In the current time the task of management the accumulated volumes of irradiated graphite obtained by uranium-graphite reactors decommission (over 250,000 tons in the world) is acute in Russia along with other countries. It is known during the reactors operation the carbon and chlorine present in the nuclear graphite become activated. Besides various incidents during reactor exploitation occur resulting in contamination of both block and bushing graphite with fission products and actinides. Conditions of the reactor operating determine both properties of irradiated graphite and mechanisms of its pollution. Therefore, a comparative study of the decontamination effectiveness of different species of irradiated graphite is of considerable interest.
Thus the purpose of this work is to study the radionuclides distribution in the volume of decommissioned reactor graphite bushes and to assess the effectiveness of irradiated graphite decontamination by using liquid reagent treatment methods as well.
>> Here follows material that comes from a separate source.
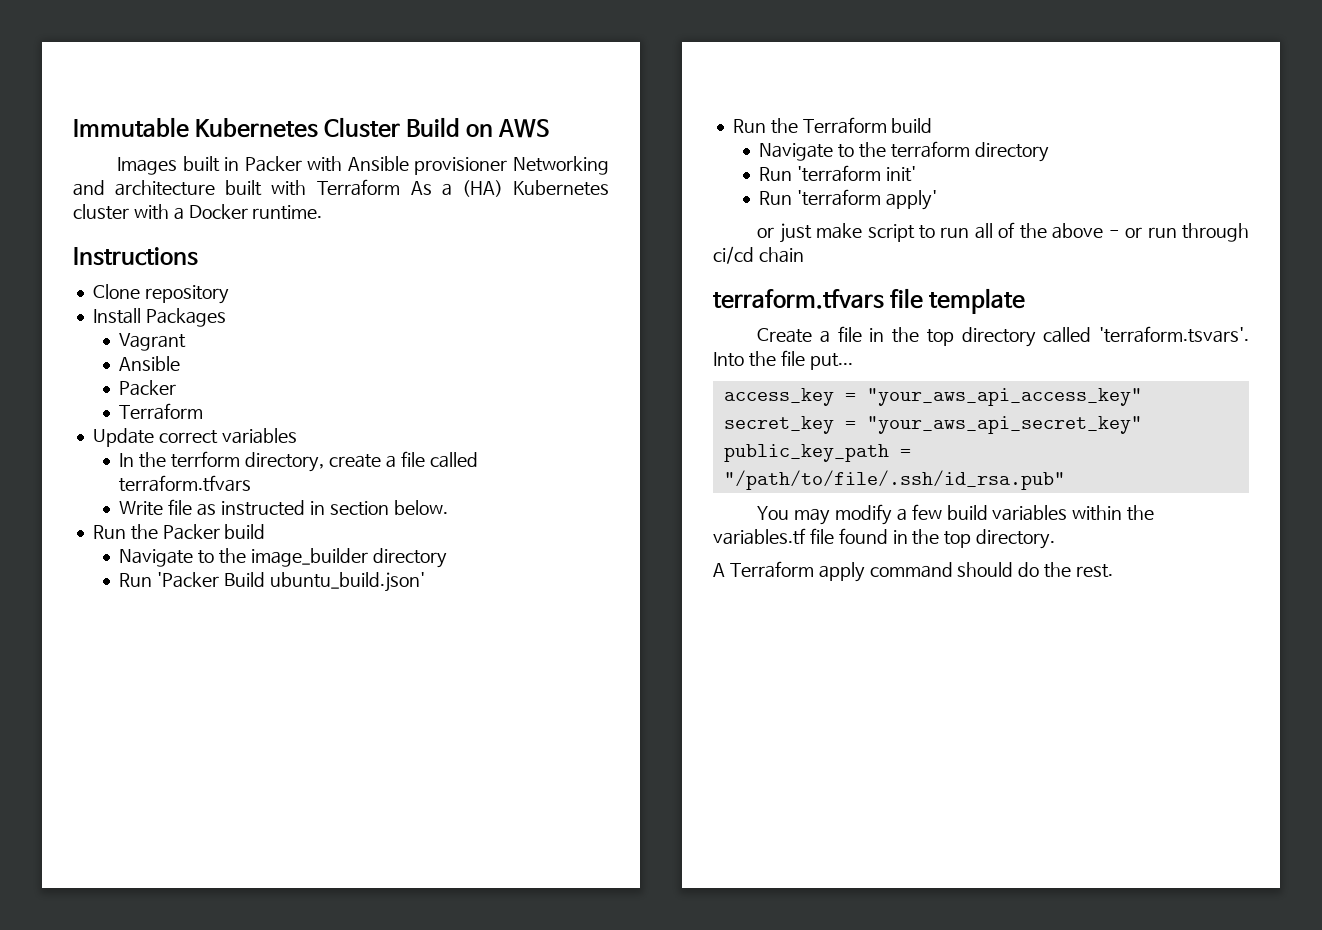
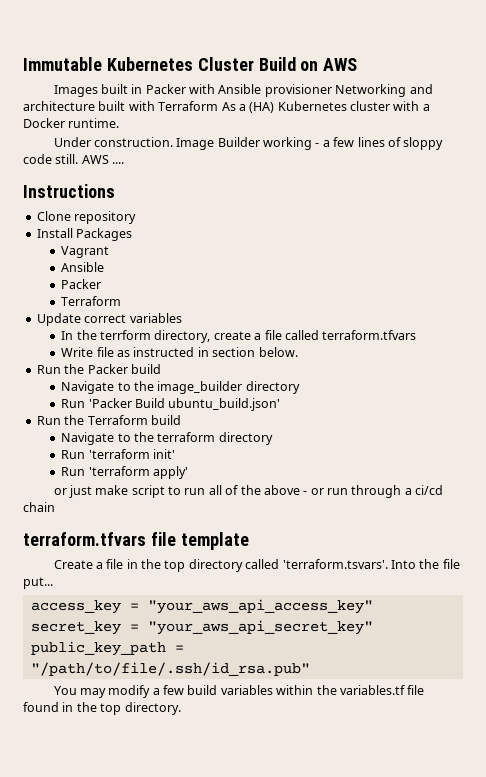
+ Under construction. Image Builder working - a few lines of sloppy code still. AWS ....
- or just make script to run all of the above - or run through ci/cd chain
+ or just make script to run all of the above - or run through a ci/cd chain
- A Terraform apply command should do the rest.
The authors used the samples of irradiated graphite sampled from bushings after two years of operation in the reactors.
Involved graphite samples belonged to the graphite masonry, some zones of which were undergone the incidents. For deactivation experiments the sampled graphite were milled and averaged. Solutions containing acids, alkali, oxidizing reagent, mixtures of acids with fluoride ion were used. Experiments lasted 30 days.
At first stage solutions of 2.5 M H2O2, 5 M NaOH, 1-2 M H3PO4, HCl, HNO3, mixtures of acids with fluoride ion and etc. were used at a temperature of about 22°C. Afterwards were used more aggressive solutions. The efficiency of the deactivation process of bushing graphite samples is minimal in solutions of hydrogen peroxide and alkali, slightly higher in acid solutions, but generally does not exceed 10%, including for Cl-36 and C-14. Increase in the concentration of hydrochloric and nitric acids among with fluoride ions addition gives rise to increasing of Cs-137, Co-60, and Am-241 deactivation degree by almost an order of magnitude. Cl-36 and C-14 extraction degree increases as well. However for Pu-239, U-238 and Sr-90 this effect was not observed. As the temperature rises the recovery of Pu-239 and U-238 increases, while the process time decreases.
It should be noted that an increase in the decontamination time at elevated temperature practically does not affect on the efficiency of Cl-36 and C-14 extraction process.
In the long term taking into account the peculiarity of irradiated graphite properties, it is proposed to evaluate the possibility of using liquid deactivation to reduce the activity of both non-removable and removable graphite elements.